Kit frowned, shook her head. ‘Not apart from my gym stuff. Why?’

‘Best ditch the uniform. There’s a plain-clothes store down by the armoury, you can get the key from the guy in Evidence. Find something there, OK? Meet me in reception in five.’ He flipped the collar of his shirt up and gestured an after you.

8.

Ellie

I stood back from the door, head on the side, to admire the result. Cosmetically at least, my doorframe was OK now. Between the tub of wood putty and a few scraps of sandpaper I’d found, I’d rebuilt the splintered section back up and shaped it to match the contour of the rest. There had been an inch of gloss paint left in the tin from last time it had needed repairing, and I’d done a fair job. I was proud of it. Mum would be pleased.

I felt my shoulders drop as I thought how Matt would be proud, too. I’d managed to convince him I was pretty handy with repairs the first time I’d gone to his narrowboat. It was about a month after I’d first got talking to him at the hospital while I waited for Mum to finish her shift. For weeks, we’d accidentally-on-purpose bumped into each other before he properly asked me out. Our first real date was on a Saturday afternoon: a lazy lunch at a riverside pub. Matt invited me back to see the boat afterwards but had forgotten that he’d been halfway through laying new floorboards until we went inside.

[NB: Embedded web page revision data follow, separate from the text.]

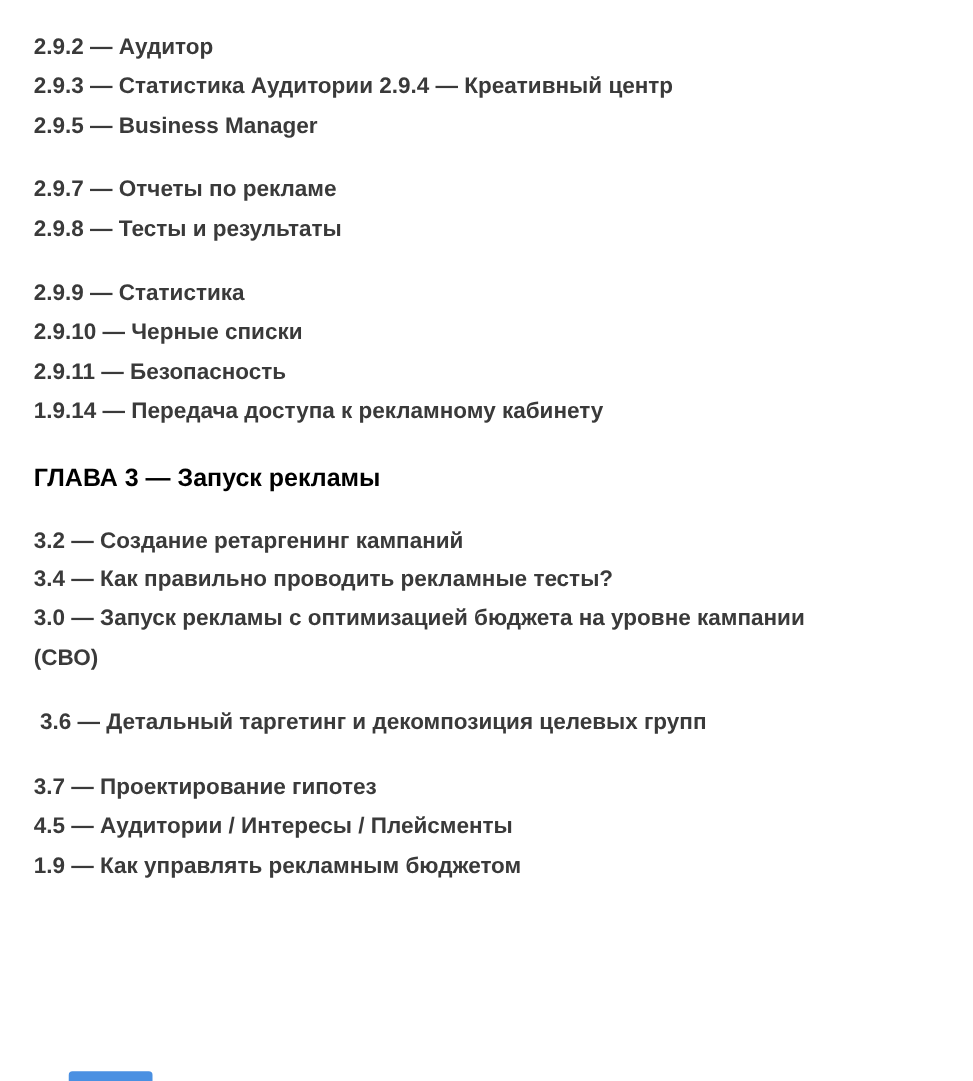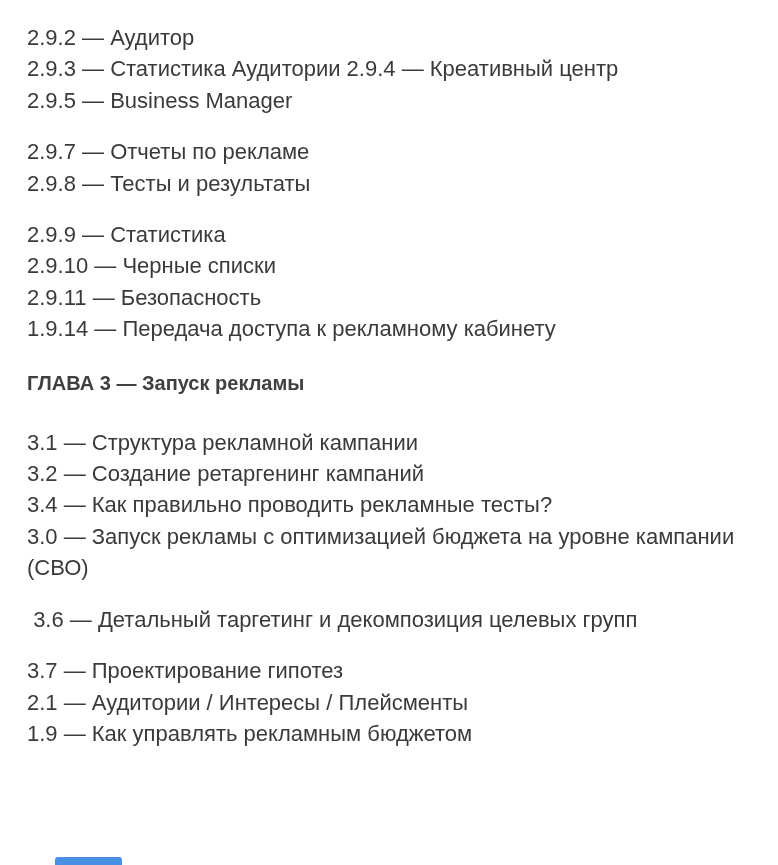--- a/index.html
+++ b/index.html
@@ -15,31 +15,31 @@
     position: relative;
     overflow: hidden;
   }
   .toc {
     padding: 22px 24px 0 27px;
   }
   .toc-group {
     margin: 0 0 20px 0;
   }
   .toc-line {
-    font-size: 22px;
+    font-size: 18px;
     line-height: 31.4px;
     white-space: pre-wrap;
-    font-weight: 400;
+    font-weight: 700;
   }
   .chapter-heading {
     font-size: 20px;
     font-weight: 700;
     line-height: 31px;
-    margin: 23px 0 28px 0;
-    color: #404040;
+    margin: 23px 0 18px 0;
+    color: #000000;
     white-space: pre-wrap;
   }
   .partial-blue-element {
     position: absolute;
     left: 55px;
     top: 857px;
     width: 67px;
     height: 8px;
     border-radius: 3px 3px 0 0;
   }
@@ -63,32 +63,31 @@
   <div class="toc-group">
     <div class="toc-line">2.9.9 — Статистика</div>
     <div class="toc-line">2.9.10 — Черные списки</div>
     <div class="toc-line">2.9.11 — Безопасность</div>
     <div class="toc-line">1.9.14 — Передача доступа к рекламному кабинету</div>
   </div>
 
   <div class="chapter-heading">ГЛАВА 3 — Запуск рекламы</div>
 
   <div class="toc-group">
-    <div class="toc-line">3.1 — Структура рекламной кампании</div>
     <div class="toc-line">3.2 — Создание ретаргенинг кампаний</div>
     <div class="toc-line">3.4 — Как правильно проводить рекламные тесты?</div>
     <div class="toc-line">3.0 — Запуск рекламы с оптимизацией бюджета на уровне кампании</div>
     <div class="toc-line">(СВО)</div>
   </div>
 
   <div class="toc-group">
     <div class="toc-line"> 3.6 — Детальный таргетинг и декомпозиция целевых групп</div>
   </div>
 
   <div class="toc-group">
     <div class="toc-line">3.7 — Проектирование гипотез</div>
-    <div class="toc-line">2.1 — Аудитории / Интересы / Плейсменты</div>
+    <div class="toc-line">4.5 — Аудитории / Интересы / Плейсменты</div>
     <div class="toc-line">1.9 — Как управлять рекламным бюджетом</div>
   </div>
 
 </div>
 
 <div class="partial-blue-element" style="background: rgb(74, 144, 226);"></div>
 
 </body></html>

‘Oh god, state of the place,’ he said, shoving the mess of cushions on the built-in sofa up to one end to clear a space for me. ‘Sorry, not a great start.’ He started lugging the new boards across from where they were propped by the log burner, roughly laying them into place to give us something to stand on.

I sat where I was shown, but raised an eyebrow, flirty from the wine. ‘Start to what, exactly?’

He glanced up, embarrassed, ‘I meant, I—’

Nudging him with a toe, I put him out of his misery. ‘Kidding.’ And he laughed, and it felt good. Then, seized with the urge to show off, I got to my feet, rolled up my sleeves, and picked up a hammer from a pile of tools in the corner.

‘Let’s do it, then,’ I said, indicating the boards. ‘I’ll help you get this floor down.’